▶ What you should do:
Beginning with the line that has "CORROSIONX HEAVY DUTY 12OZ AEROSOL: 1", reproduce each remaining line of the data exactly, down to and including the last.

Start of Dataset records

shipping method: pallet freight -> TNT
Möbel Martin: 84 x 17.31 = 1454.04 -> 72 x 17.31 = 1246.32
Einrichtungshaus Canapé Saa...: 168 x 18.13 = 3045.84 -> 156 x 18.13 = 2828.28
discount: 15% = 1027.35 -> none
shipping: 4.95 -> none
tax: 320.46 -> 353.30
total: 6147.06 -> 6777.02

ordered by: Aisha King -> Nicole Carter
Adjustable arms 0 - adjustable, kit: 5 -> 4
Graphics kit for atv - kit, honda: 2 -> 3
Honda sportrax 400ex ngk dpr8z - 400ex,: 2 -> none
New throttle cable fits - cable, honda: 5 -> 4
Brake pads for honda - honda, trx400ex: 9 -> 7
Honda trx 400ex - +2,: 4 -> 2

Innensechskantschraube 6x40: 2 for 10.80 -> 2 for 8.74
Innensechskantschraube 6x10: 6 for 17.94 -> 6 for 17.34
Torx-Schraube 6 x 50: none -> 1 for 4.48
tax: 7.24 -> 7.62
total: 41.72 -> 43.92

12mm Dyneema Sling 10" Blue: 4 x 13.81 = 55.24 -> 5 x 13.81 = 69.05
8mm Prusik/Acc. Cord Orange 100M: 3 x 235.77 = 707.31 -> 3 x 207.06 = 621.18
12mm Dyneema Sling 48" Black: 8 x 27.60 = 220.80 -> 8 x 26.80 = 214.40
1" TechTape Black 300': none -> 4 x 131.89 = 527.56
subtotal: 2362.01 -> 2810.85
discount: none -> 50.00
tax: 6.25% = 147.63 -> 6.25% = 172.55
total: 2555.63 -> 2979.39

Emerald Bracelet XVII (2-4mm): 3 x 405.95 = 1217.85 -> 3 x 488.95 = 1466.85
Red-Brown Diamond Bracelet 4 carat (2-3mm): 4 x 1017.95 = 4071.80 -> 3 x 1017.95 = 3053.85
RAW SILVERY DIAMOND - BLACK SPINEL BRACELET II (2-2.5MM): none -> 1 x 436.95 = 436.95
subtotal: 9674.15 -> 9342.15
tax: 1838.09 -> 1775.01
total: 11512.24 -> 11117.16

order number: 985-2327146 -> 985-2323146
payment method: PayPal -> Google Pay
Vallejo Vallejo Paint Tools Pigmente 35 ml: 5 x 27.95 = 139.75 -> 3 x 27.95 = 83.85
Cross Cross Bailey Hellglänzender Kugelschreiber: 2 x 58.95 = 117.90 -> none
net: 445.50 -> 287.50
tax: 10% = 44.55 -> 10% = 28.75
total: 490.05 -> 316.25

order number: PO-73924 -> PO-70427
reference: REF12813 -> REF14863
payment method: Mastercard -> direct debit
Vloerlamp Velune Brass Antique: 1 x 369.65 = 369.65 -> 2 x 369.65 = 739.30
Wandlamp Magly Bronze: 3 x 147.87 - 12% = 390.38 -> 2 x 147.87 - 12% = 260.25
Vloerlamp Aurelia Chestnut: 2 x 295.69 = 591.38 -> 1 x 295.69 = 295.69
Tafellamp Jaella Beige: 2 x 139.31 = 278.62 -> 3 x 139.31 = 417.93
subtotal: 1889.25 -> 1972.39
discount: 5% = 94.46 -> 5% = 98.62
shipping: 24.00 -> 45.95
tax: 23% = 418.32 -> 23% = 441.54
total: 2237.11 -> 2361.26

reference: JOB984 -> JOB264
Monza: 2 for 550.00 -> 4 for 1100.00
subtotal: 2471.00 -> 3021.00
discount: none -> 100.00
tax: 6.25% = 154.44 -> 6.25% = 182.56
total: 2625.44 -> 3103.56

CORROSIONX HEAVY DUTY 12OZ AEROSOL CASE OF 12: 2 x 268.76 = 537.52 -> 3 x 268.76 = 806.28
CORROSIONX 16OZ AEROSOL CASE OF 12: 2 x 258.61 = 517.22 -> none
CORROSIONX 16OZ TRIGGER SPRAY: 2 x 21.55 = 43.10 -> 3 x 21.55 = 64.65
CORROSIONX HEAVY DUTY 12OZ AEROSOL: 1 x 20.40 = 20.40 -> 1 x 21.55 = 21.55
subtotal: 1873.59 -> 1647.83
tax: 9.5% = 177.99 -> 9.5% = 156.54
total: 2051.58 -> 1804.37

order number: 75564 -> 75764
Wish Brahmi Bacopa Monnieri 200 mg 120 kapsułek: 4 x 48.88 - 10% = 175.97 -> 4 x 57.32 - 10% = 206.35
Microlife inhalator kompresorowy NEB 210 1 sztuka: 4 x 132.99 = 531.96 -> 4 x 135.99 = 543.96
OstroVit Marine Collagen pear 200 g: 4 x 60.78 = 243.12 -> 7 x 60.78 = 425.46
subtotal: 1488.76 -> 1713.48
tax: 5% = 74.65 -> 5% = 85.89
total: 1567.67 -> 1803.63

End of Dataset records

▶ Problem solution:
CORROSIONX HEAVY DUTY 12OZ AEROSOL: 1 x 20.40 = 20.40 -> 1 x 21.55 = 21.55
subtotal: 1873.59 -> 1647.83
tax: 9.5% = 177.99 -> 9.5% = 156.54
total: 2051.58 -> 1804.37

order number: 75564 -> 75764
Wish Brahmi Bacopa Monnieri 200 mg 120 kapsułek: 4 x 48.88 - 10% = 175.97 -> 4 x 57.32 - 10% = 206.35
Microlife inhalator kompresorowy NEB 210 1 sztuka: 4 x 132.99 = 531.96 -> 4 x 135.99 = 543.96
OstroVit Marine Collagen pear 200 g: 4 x 60.78 = 243.12 -> 7 x 60.78 = 425.46
subtotal: 1488.76 -> 1713.48
tax: 5% = 74.65 -> 5% = 85.89
total: 1567.67 -> 1803.63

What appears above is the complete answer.